Ancient Roman Empire Headstone Discovered in New Orleans Garden Placed by American Serviceman's Descendant

This historic Roman grave marker recently discovered in a garden in New Orleans was evidently inherited and abandoned there by the heir of a military man who was deployed in Italy during the World War II.

Via declarations that nearly unraveled an global archaeological puzzle, the granddaughter informed local media outlets that her grandpa, the veteran, displayed the ancient item in a cabinet at his dwelling in New Orleans’ Gentilly district until he died in 1986.

O’Brien said she was uncertain the way her grandfather acquired something documented as absent from an Rome-area institution near Rome that had destroyed the majority of its artifacts because of World War II attacks. But Paddock served in Italy with the American military in that period, wed his spouse Adele there, and returned to New Orleans to build a profession as a vocal coach, the descendant explained.

It was also not uncommon for soldiers who fought in Europe in World War II to bring back souvenirs.

“I believed it was merely artwork,” O’Brien said. “I was unaware it was a millennia-old 
 historical object.”

In any event, what the heir originally assumed was a nondescript marble piece ended up being inherited to her after Paddock’s death, and she placed it down as a yard ornament in the back yard of a residence she purchased in the city’s Carrollton area in 2003. The heir overlooked to retrieve the item with her when she moved out in 2018 to a couple who found the object in March while cleaning up undergrowth.

The pair – researcher the expert of the academic institution and her husband, the co-owner – recognized the item had an writing in Latin. They contacted scholars who concluded the item was a grave marker dedicated to a approximately second-century Roman mariner and soldier named the Roman individual.

Furthermore, the researchers learned, the headstone fit the account of one reported missing from the city museum of the Italian city, near where it had initially uncovered, as an involved researcher – University of New Orleans expert the archaeologist – explained in a article published online earlier this week.

The homeowners have since handed over the artifact to the FBI’s art crime team, and attempts to send back the relic to the Italian museum are in progress so that museum can show appropriately it.

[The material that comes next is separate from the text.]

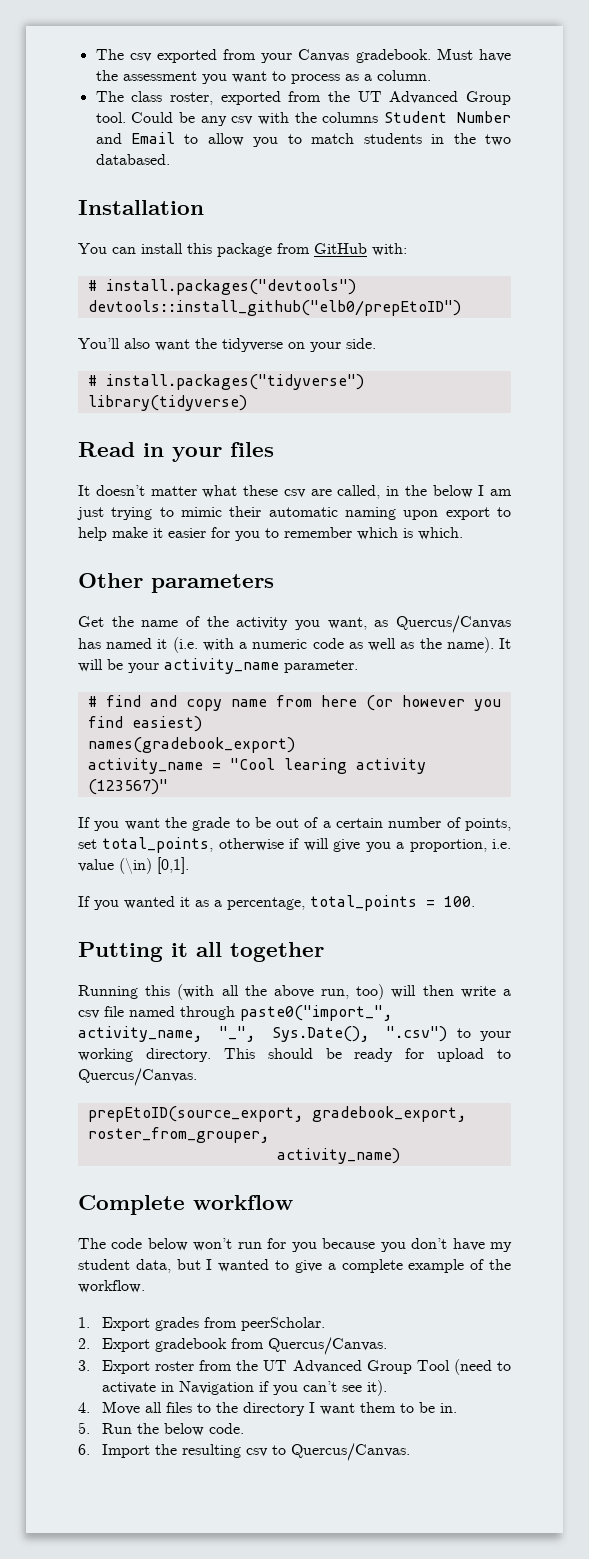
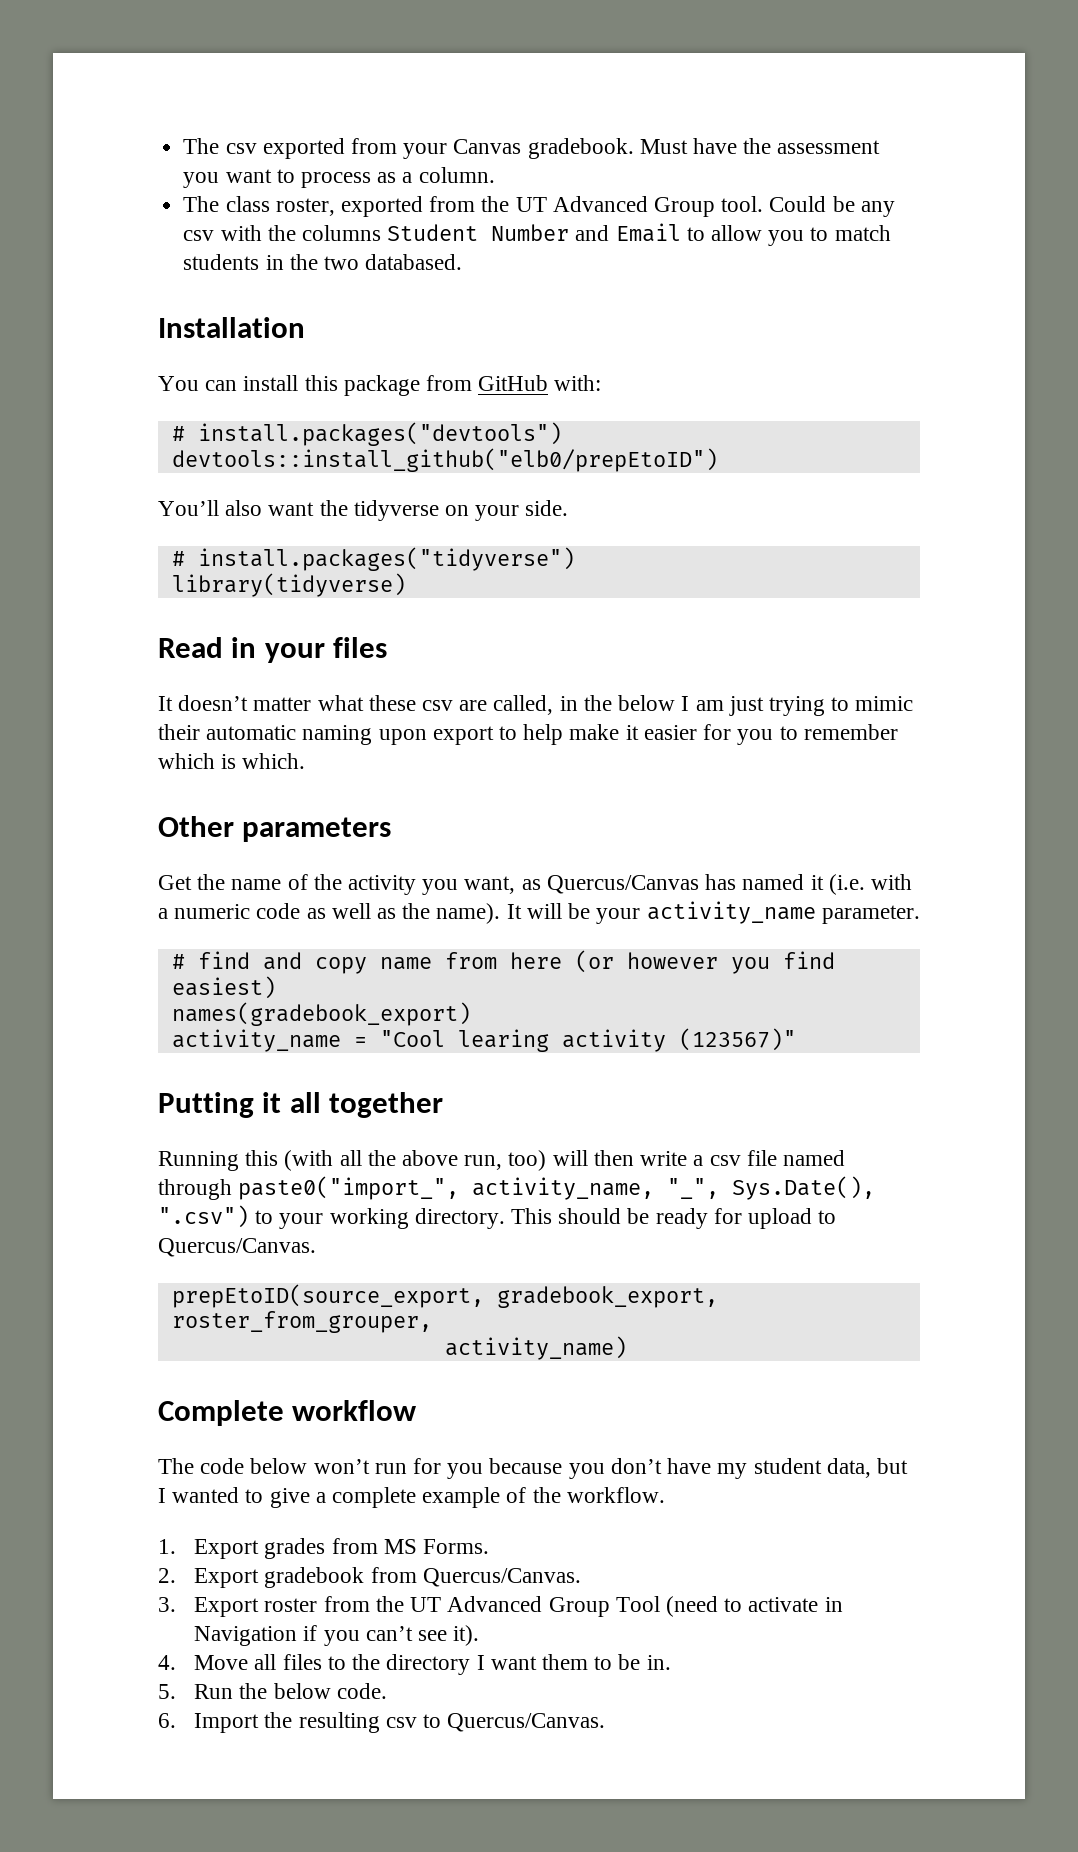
[78,817,512,831] [78,837,512,853] [78,857,189,874] [78,895,475,911] // If you want the grade to be out of a certain number of points, set total_points, otherwise if will give you a proportion, i.e. value (\in) [0,1]. // If you wanted it as a percentage, total_points = 100. -> (796, 1039) none
[241,1317,326,1331] peerScholar. -> [383,1539,490,1554] MS Forms.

She, now located in the New Orleans community of Metairie suburb, said she thought about her grandpa’s unusual artifact again after the archaeologist’s article had received coverage from the global press. She said she contacted journalists after a phone call from her former spouse, who shared that he had come across a article about the object that her ancestor had once owned – and that it in fact proved to be a artifact from one of the planet’s ancient cultures.

“It left us completely stunned,” the granddaughter expressed. “The way this unfolded is simply incredible.”

Dr. Gray, for his part, said it was a relief to find out how Congenius Verus’s headstone made its way behind a house more than thousands of miles away from the Italian city.

“I was really thinking we’d have our list of possible people through whom it could have ended up here,” Dr. Gray commented. “I didn’t really expect to actually find the actual person – so it’s pretty exciting to know how it ended up here.”
Nancy Cooper
Nancy Cooper

Travel enthusiast and hospitality expert, passionate about sharing the best of Italian mountain resorts and local culture.